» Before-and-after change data
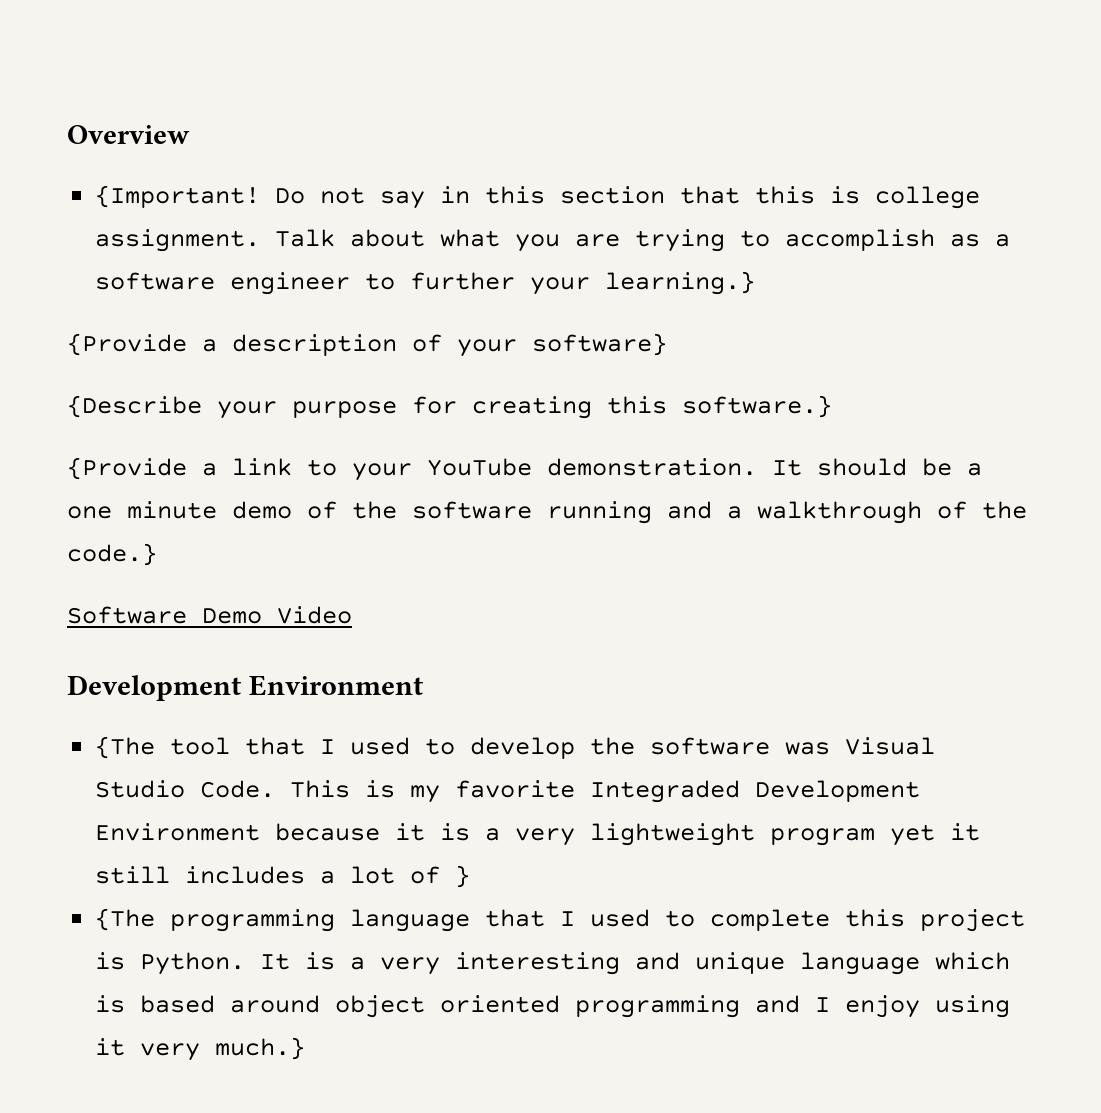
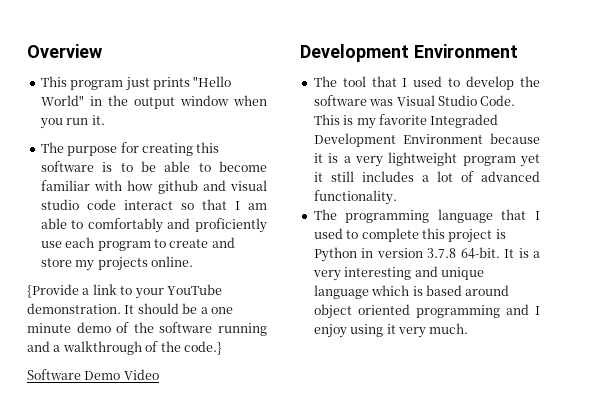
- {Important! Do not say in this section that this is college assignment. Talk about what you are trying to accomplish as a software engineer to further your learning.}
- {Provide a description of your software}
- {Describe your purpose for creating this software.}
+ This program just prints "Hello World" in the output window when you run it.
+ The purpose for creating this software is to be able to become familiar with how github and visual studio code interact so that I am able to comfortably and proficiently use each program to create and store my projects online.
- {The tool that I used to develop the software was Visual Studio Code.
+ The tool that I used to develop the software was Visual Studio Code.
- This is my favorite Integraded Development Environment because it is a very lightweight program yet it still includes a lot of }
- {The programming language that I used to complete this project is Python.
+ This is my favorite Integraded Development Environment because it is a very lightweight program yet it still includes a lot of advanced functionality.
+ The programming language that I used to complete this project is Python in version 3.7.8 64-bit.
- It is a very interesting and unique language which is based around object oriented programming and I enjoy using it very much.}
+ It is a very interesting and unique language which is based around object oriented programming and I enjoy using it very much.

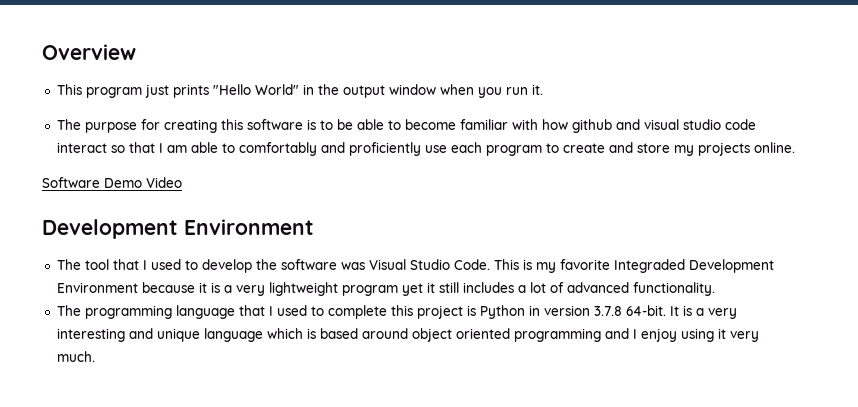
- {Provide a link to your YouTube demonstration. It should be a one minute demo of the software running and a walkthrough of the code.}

» TASK ITEM
All of the records must come back exactly as they stand, minus every picture.

» ANSWER
- {Important! Do not say in this section that this is college assignment. Talk about what you are trying to accomplish as a software engineer to further your learning.}
- {Provide a description of your software}
- {Describe your purpose for creating this software.}
+ This program just prints "Hello World" in the output window when you run it.
+ The purpose for creating this software is to be able to become familiar with how github and visual studio code interact so that I am able to comfortably and proficiently use each program to create and store my projects online.
- {The tool that I used to develop the software was Visual Studio Code.
+ The tool that I used to develop the software was Visual Studio Code.
- This is my favorite Integraded Development Environment because it is a very lightweight program yet it still includes a lot of }
- {The programming language that I used to complete this project is Python.
+ This is my favorite Integraded Development Environment because it is a very lightweight program yet it still includes a lot of advanced functionality.
+ The programming language that I used to complete this project is Python in version 3.7.8 64-bit.
- It is a very interesting and unique language which is based around object oriented programming and I enjoy using it very much.}
+ It is a very interesting and unique language which is based around object oriented programming and I enjoy using it very much.

- {Provide a link to your YouTube demonstration. It should be a one minute demo of the software running and a walkthrough of the code.}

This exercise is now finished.